A riser connector connects the upper portion of a riser (12) having a latching enlargement (32) to a receptacle (14) on a vessel (16), so the riser upper end (22) can connect to a fluid coupling (42) leading to a conduit (40) on the vessel. A double-click mechanism (88), with parts on the enlargement and on the receptacle, turns a load ring on the enlargement to latch the enlargement in place when it is lifted to an upper position and lowered to a latched position, and releases it by again lifting and lowering. A cable coupling (24) is temporarily mounted on the top of the riser to enable the riser to be lifted by a cable (26), the cable coupling being later removed to connect the riser upper end to the fluid coupling on the vessel.

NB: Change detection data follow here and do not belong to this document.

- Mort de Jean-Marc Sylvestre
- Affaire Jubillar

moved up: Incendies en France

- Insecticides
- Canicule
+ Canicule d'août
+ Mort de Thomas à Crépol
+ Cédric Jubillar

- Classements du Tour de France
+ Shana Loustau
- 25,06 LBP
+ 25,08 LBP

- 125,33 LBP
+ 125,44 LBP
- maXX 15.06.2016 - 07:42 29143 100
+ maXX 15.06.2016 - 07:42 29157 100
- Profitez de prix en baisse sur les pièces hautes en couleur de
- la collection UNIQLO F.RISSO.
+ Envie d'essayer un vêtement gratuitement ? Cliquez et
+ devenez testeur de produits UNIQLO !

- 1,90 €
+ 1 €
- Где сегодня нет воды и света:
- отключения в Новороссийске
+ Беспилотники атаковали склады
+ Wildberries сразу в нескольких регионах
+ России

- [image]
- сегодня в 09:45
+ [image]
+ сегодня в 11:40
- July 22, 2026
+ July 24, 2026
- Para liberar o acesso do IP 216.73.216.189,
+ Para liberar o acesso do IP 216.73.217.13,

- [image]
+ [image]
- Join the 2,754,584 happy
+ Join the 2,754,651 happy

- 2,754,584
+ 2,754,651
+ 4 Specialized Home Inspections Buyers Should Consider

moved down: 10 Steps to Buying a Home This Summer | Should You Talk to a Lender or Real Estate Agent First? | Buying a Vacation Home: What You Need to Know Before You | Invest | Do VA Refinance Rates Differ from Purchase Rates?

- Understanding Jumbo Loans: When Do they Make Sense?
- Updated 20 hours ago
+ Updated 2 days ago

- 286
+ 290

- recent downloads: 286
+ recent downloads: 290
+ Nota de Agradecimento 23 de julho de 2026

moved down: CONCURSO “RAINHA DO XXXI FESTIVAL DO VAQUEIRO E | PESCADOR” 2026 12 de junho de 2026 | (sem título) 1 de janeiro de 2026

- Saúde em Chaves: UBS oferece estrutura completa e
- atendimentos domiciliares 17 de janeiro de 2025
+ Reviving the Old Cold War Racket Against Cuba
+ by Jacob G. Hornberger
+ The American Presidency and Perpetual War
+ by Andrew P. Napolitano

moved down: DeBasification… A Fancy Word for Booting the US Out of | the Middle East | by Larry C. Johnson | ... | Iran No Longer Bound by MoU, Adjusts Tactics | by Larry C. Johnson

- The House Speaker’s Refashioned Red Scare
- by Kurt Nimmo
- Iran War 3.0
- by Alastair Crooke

BACKGROUND OF THE INVENTION

Risers, which are fluid-carrying conduits, are widely used in the production and transfer of hydrocarbons in offshore installations, such as to carry oil and/or gas from a sea floor well up to a vessel that floats at the sea surface. The connection and disconnection of the ends of risers can be time-consuming. One current method is to mount an enlargement on the riser near an upper end of the riser. The vessel carries a basket that can hold the enlargement. The riser is lifted until the enlargement lies above the level of the basket. The riser is moved sideward through a slot in the basket so the enlargement is directly over the basket. The enlargement is then lowered until it lies nested in the basket. Thereafter, the basket supports the enlargement and the upper end of the riser. This method is time consuming. In some situations, as where the riser upper end must be pulled up into an underwater opening in a turret of the vessel, considerable extra space must be provided, in addition to the awkwardness of shifting the enlargement through the slot before setting it down into the basket. It is desirable that no separate hydraulic or electrical actuator be required to latch the enlargement in the basket. A way of latching a lifted riser enlargement into a receptacle on a vessel, which minimizes the required space around the receptacle, which can be easily operated, and which does not require electric or hydraulic energized locks, would be of value.

SUMMARY OF THE INVENTION

In accordance with one embodiment of the present invention, a riser connector is provided for latching an enlargement on the upper portion of a riser, in a receptacle on a floating structure such as a vessel, which is simple to operate, minimizes the required space around the receptacle and avoids the need for electrically or hydraulically energized locking devices. The riser has an upper portion that extends above the enlargement. A cable coupling is attached to the top of the riser and a pull-in cable is attached to the coupling. The pull-in cable initially extends through the receptacle, and the cable can be pulled until the enlargement enters the receptacle and is then let down about a meter, to automatically latch the enlargement in place.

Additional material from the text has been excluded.